Pictures should not appear in the copy; the records themselves must be written out exactly.
-------- TASK MATERIAL
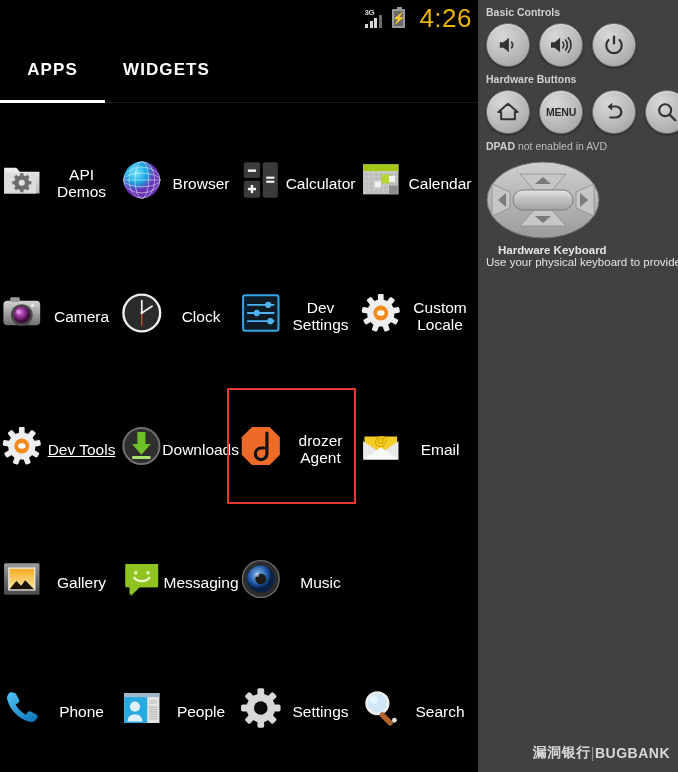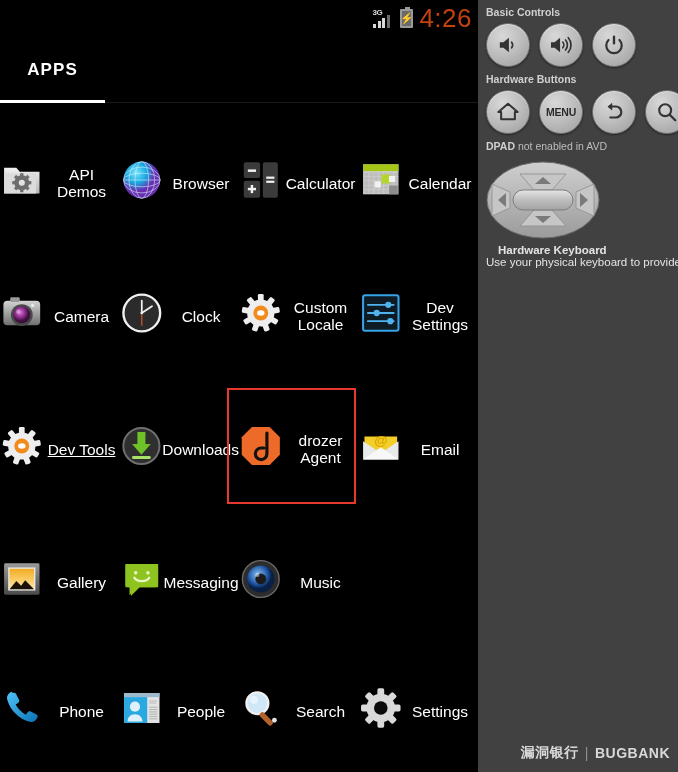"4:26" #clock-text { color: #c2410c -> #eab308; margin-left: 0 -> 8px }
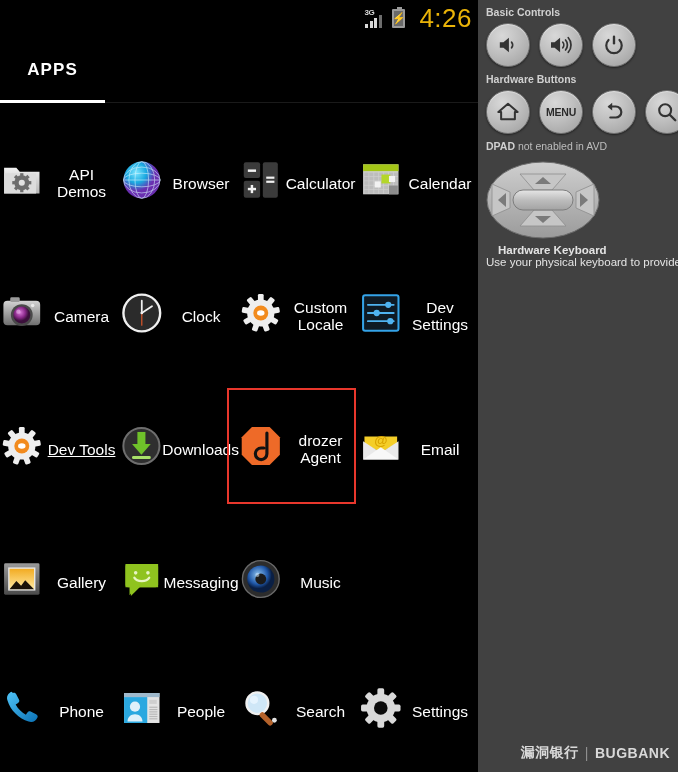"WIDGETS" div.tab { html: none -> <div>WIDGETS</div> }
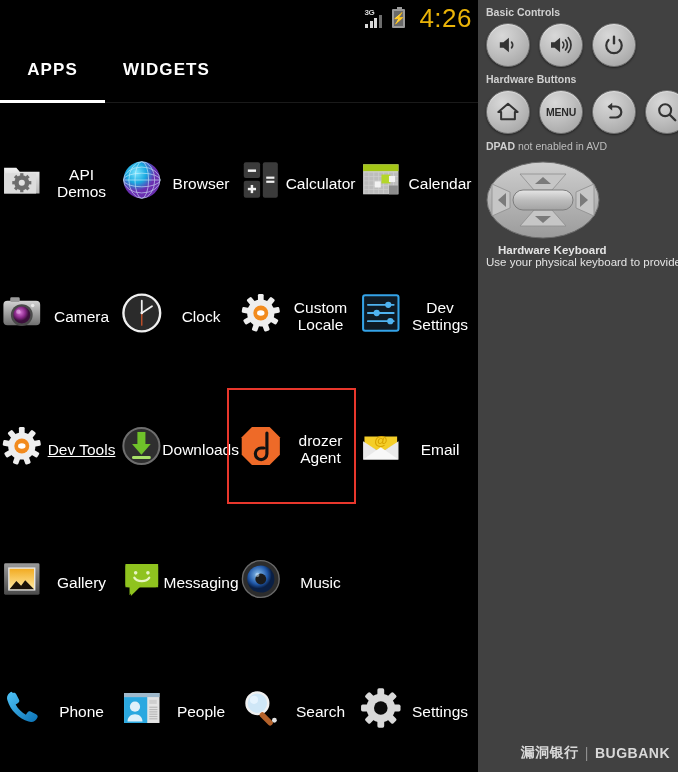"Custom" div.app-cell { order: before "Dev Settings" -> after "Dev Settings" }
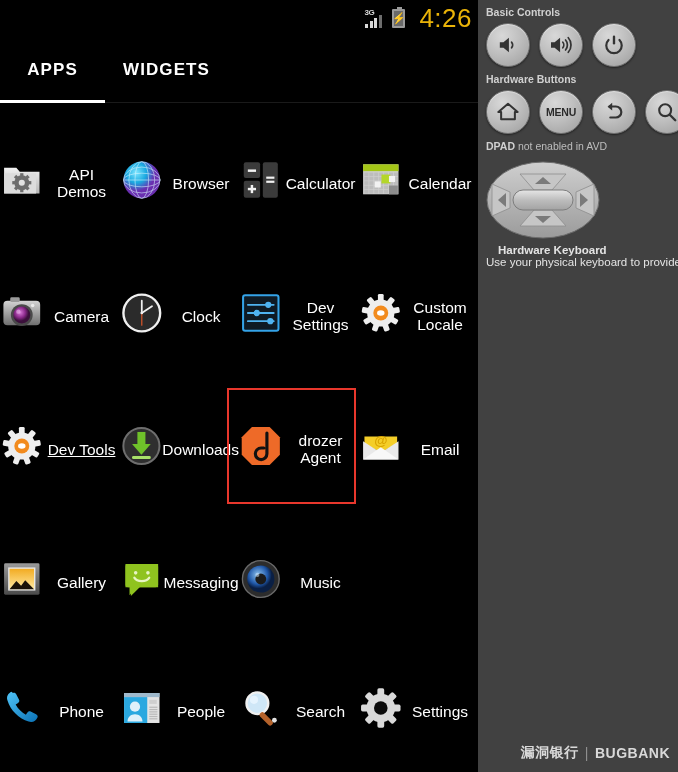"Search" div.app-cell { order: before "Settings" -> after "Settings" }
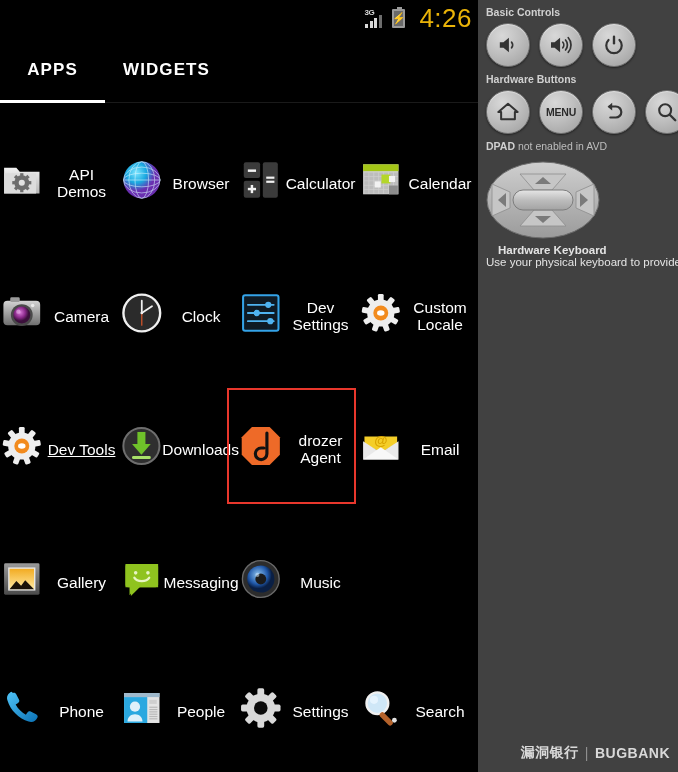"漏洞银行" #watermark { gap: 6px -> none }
----------------
SOLUTION TO THIS EXERCISE ▸
"4:26" #clock-text { color: #c2410c -> #eab308; margin-left: 0 -> 8px }
"WIDGETS" div.tab { html: none -> <div>WIDGETS</div> }
"Custom" div.app-cell { order: before "Dev Settings" -> after "Dev Settings" }
"Search" div.app-cell { order: before "Settings" -> after "Settings" }
"漏洞银行" #watermark { gap: 6px -> none }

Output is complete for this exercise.